**What to do:** Starting at the top of the listing below, copy each line exactly, stopping after the line that contains "total: 229.35 -> 242.25".

**Given records:**
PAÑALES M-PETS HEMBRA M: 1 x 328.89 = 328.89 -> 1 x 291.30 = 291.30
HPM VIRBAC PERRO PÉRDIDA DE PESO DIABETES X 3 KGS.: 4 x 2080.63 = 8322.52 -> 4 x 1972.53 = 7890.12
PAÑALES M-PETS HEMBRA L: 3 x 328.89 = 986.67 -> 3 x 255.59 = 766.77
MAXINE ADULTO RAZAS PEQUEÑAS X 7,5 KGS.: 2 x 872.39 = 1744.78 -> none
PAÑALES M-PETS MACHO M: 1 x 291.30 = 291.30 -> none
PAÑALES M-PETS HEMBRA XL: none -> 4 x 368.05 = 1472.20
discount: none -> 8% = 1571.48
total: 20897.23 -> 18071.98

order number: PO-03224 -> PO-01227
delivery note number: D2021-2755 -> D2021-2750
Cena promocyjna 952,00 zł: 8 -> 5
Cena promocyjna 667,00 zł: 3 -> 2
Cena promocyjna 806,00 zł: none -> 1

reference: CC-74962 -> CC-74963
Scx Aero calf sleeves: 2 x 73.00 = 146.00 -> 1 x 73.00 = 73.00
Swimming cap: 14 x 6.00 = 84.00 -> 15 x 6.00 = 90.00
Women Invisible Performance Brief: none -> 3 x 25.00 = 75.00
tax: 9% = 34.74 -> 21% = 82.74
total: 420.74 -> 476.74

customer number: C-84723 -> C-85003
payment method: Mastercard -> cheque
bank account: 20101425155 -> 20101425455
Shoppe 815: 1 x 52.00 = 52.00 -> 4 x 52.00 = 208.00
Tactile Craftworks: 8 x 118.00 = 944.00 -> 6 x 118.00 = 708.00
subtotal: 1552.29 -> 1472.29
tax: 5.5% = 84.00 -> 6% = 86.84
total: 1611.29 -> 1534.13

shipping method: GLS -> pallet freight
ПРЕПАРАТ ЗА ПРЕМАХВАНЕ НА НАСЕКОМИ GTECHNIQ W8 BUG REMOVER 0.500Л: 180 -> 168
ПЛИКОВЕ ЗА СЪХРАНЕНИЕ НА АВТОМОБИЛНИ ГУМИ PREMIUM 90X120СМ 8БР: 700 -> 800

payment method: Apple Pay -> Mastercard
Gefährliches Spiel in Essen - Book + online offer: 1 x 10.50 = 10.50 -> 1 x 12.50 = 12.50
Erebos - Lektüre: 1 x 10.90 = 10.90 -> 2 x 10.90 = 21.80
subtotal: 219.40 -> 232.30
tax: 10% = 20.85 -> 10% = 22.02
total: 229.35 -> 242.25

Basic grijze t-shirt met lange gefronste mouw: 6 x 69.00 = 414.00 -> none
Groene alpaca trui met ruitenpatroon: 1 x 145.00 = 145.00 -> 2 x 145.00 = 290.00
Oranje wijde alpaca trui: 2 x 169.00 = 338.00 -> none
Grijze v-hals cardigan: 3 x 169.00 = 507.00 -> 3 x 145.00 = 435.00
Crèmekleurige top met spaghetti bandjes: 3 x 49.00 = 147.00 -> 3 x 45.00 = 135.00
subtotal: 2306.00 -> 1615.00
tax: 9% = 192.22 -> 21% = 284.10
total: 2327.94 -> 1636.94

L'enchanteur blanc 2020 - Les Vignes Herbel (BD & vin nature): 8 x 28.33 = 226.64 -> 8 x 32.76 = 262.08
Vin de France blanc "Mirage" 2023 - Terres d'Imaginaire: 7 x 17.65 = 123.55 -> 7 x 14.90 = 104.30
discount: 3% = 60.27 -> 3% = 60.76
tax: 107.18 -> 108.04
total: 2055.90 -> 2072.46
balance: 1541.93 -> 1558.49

**Written solution:**
PAÑALES M-PETS HEMBRA M: 1 x 328.89 = 328.89 -> 1 x 291.30 = 291.30
HPM VIRBAC PERRO PÉRDIDA DE PESO DIABETES X 3 KGS.: 4 x 2080.63 = 8322.52 -> 4 x 1972.53 = 7890.12
PAÑALES M-PETS HEMBRA L: 3 x 328.89 = 986.67 -> 3 x 255.59 = 766.77
MAXINE ADULTO RAZAS PEQUEÑAS X 7,5 KGS.: 2 x 872.39 = 1744.78 -> none
PAÑALES M-PETS MACHO M: 1 x 291.30 = 291.30 -> none
PAÑALES M-PETS HEMBRA XL: none -> 4 x 368.05 = 1472.20
discount: none -> 8% = 1571.48
total: 20897.23 -> 18071.98

order number: PO-03224 -> PO-01227
delivery note number: D2021-2755 -> D2021-2750
Cena promocyjna 952,00 zł: 8 -> 5
Cena promocyjna 667,00 zł: 3 -> 2
Cena promocyjna 806,00 zł: none -> 1

reference: CC-74962 -> CC-74963
Scx Aero calf sleeves: 2 x 73.00 = 146.00 -> 1 x 73.00 = 73.00
Swimming cap: 14 x 6.00 = 84.00 -> 15 x 6.00 = 90.00
Women Invisible Performance Brief: none -> 3 x 25.00 = 75.00
tax: 9% = 34.74 -> 21% = 82.74
total: 420.74 -> 476.74

customer number: C-84723 -> C-85003
payment method: Mastercard -> cheque
bank account: 20101425155 -> 20101425455
Shoppe 815: 1 x 52.00 = 52.00 -> 4 x 52.00 = 208.00
Tactile Craftworks: 8 x 118.00 = 944.00 -> 6 x 118.00 = 708.00
subtotal: 1552.29 -> 1472.29
tax: 5.5% = 84.00 -> 6% = 86.84
total: 1611.29 -> 1534.13

shipping method: GLS -> pallet freight
ПРЕПАРАТ ЗА ПРЕМАХВАНЕ НА НАСЕКОМИ GTECHNIQ W8 BUG REMOVER 0.500Л: 180 -> 168
ПЛИКОВЕ ЗА СЪХРАНЕНИЕ НА АВТОМОБИЛНИ ГУМИ PREMIUM 90X120СМ 8БР: 700 -> 800

payment method: Apple Pay -> Mastercard
Gefährliches Spiel in Essen - Book + online offer: 1 x 10.50 = 10.50 -> 1 x 12.50 = 12.50
Erebos - Lektüre: 1 x 10.90 = 10.90 -> 2 x 10.90 = 21.80
subtotal: 219.40 -> 232.30
tax: 10% = 20.85 -> 10% = 22.02
total: 229.35 -> 242.25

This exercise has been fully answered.